Write out exactly every line from the one containing "html: none ->" through the final line of the material below, both included. Pictures are to be skipped.

### Data provided
-- Opening Marker --

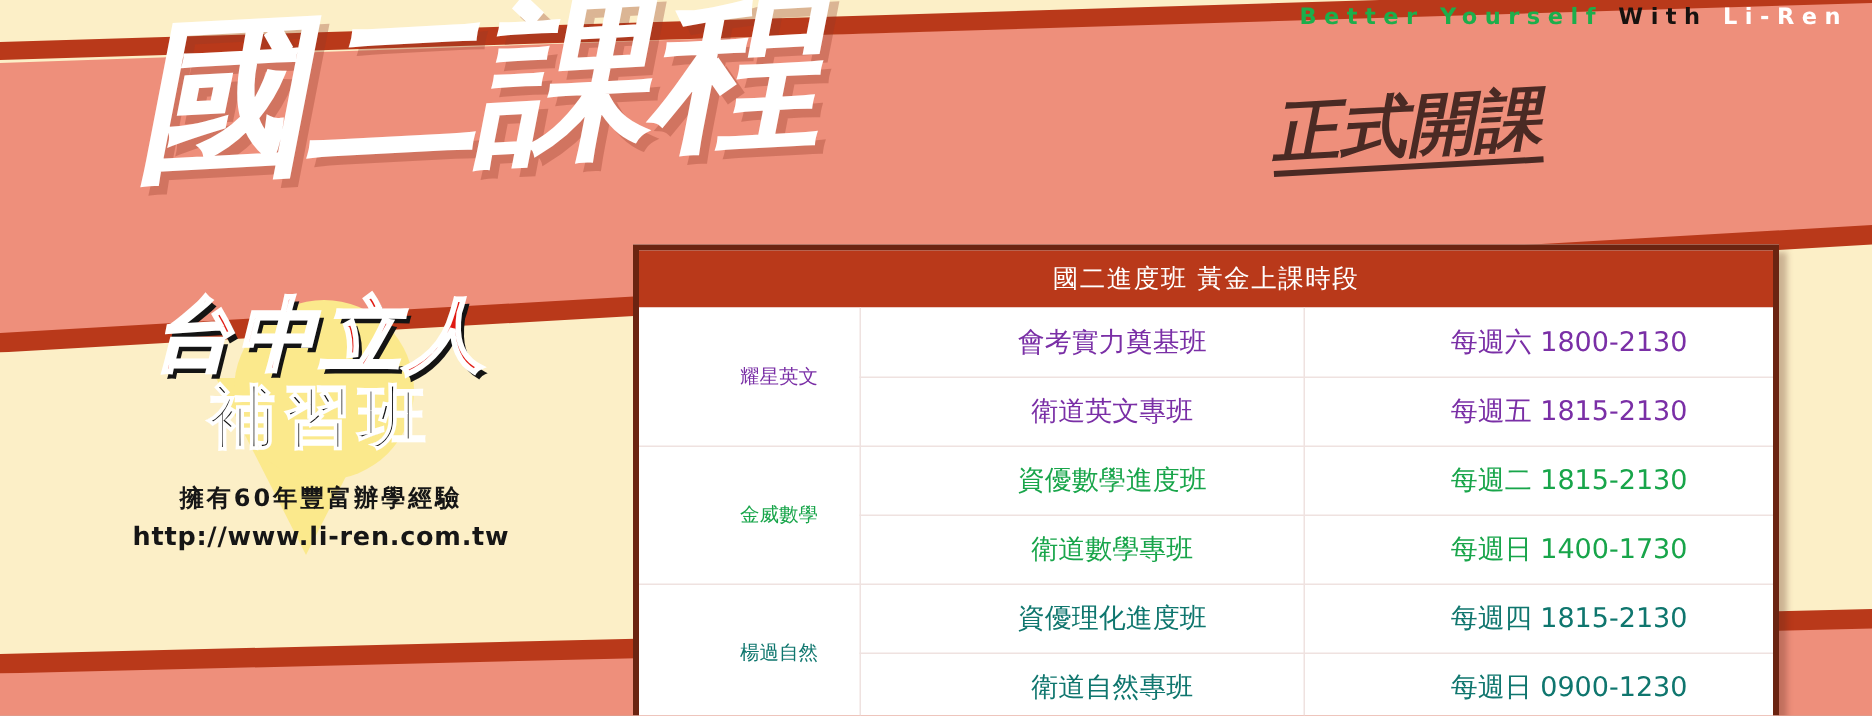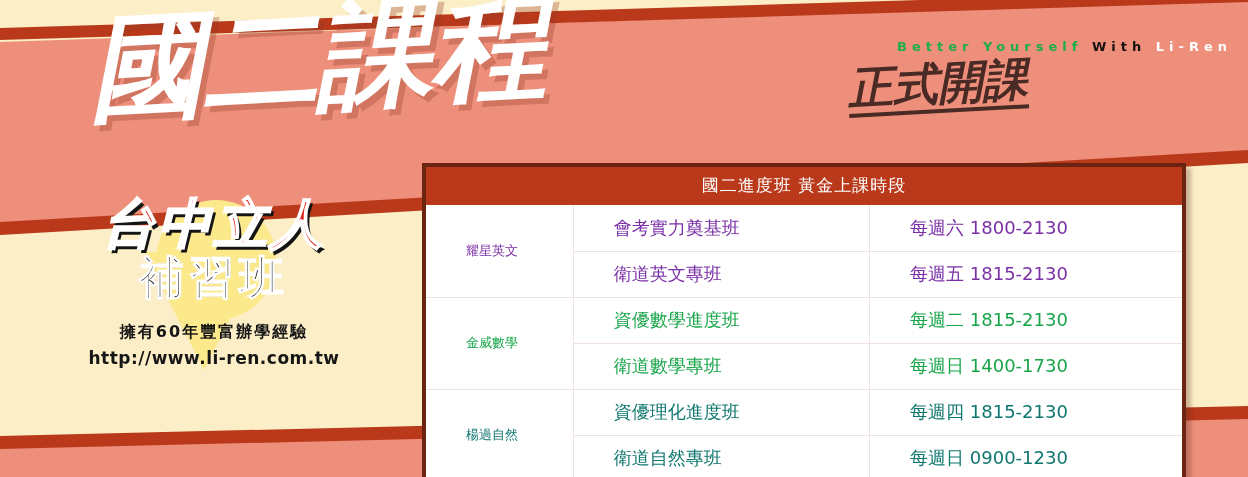"Better Yourself With Li-Ren" .tagline { font-size: 13px -> 15px; margin-top: 37px -> none }
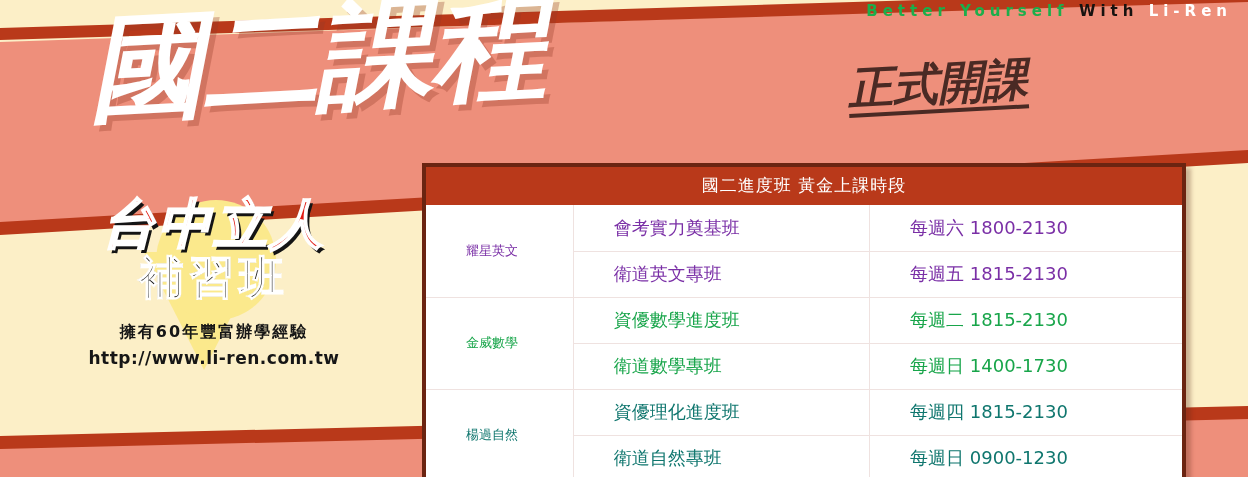"會考實力奠基班" td { text-align: left -> center }
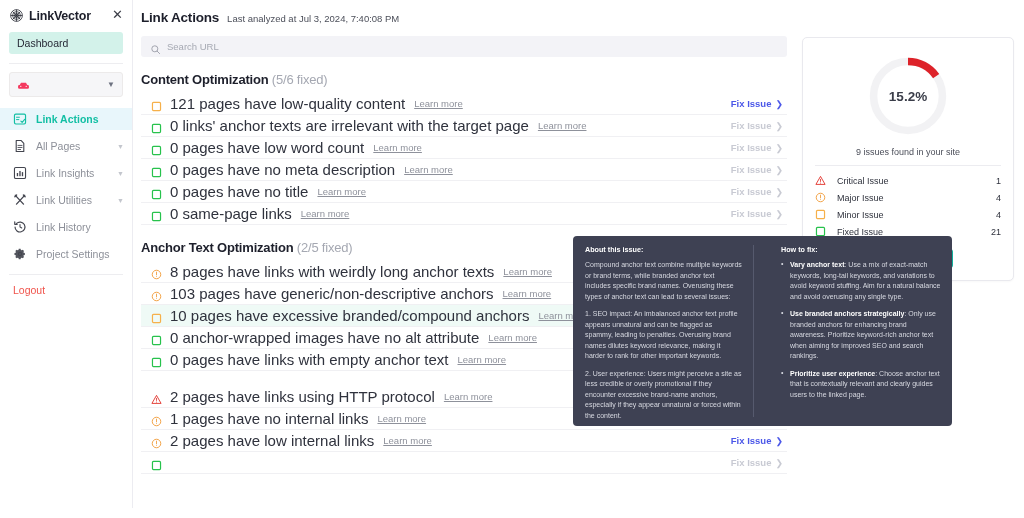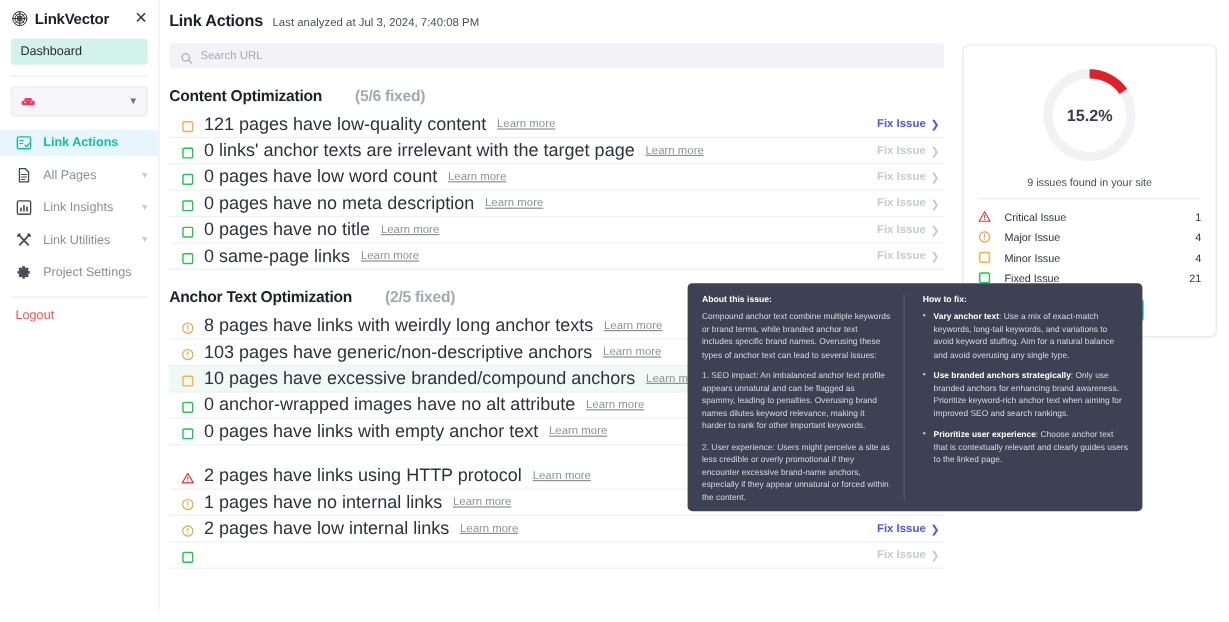"(5/6 fixed)" .section-title .count { font-weight: bold -> normal; margin-left: 24px -> none }
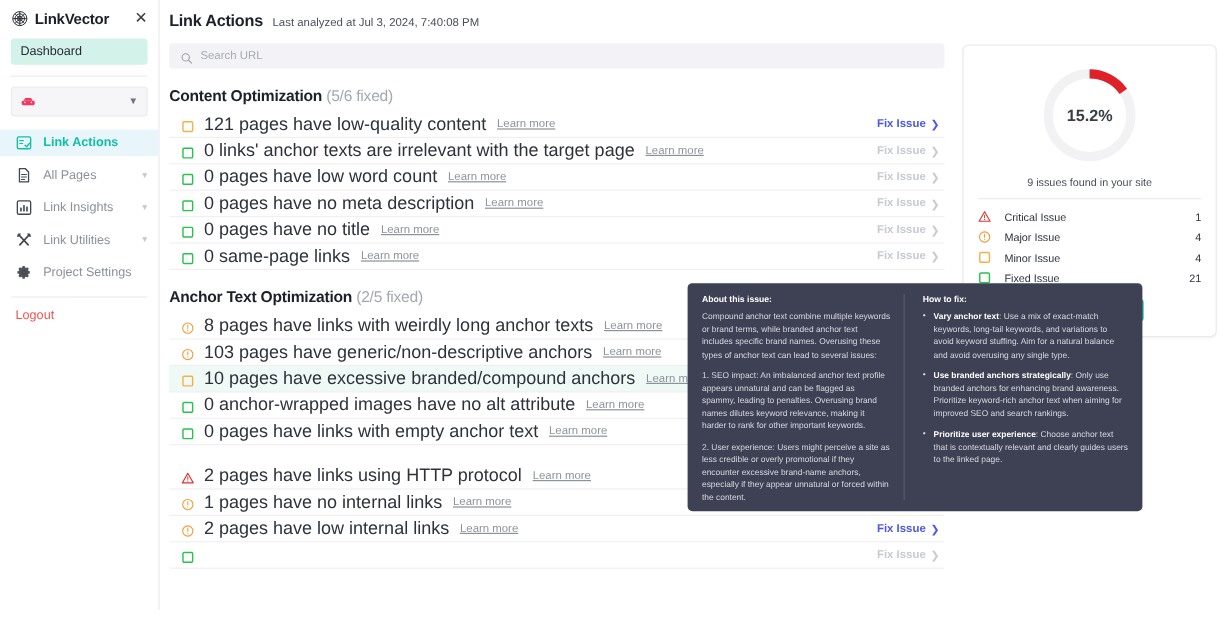"Link History" div.nav-item { html: none -> <div> <span> <svg> <path></path> <path></path> <path></path> </svg> </span> <span>Link History</span> </div> }
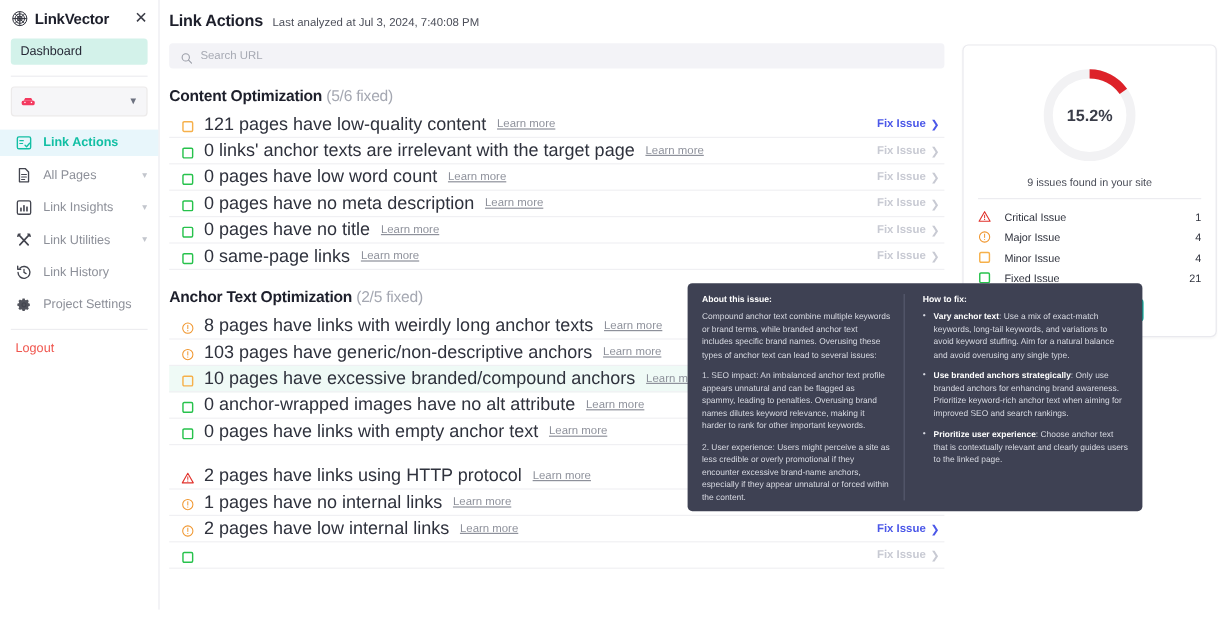"How to fix:" .tt-col.right { padding-left: 15px -> 27px }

-- Closing Marker --

### Written response
"Link History" div.nav-item { html: none -> <div> <span> <svg> <path></path> <path></path> <path></path> </svg> </span> <span>Link History</span> </div> }
"How to fix:" .tt-col.right { padding-left: 15px -> 27px }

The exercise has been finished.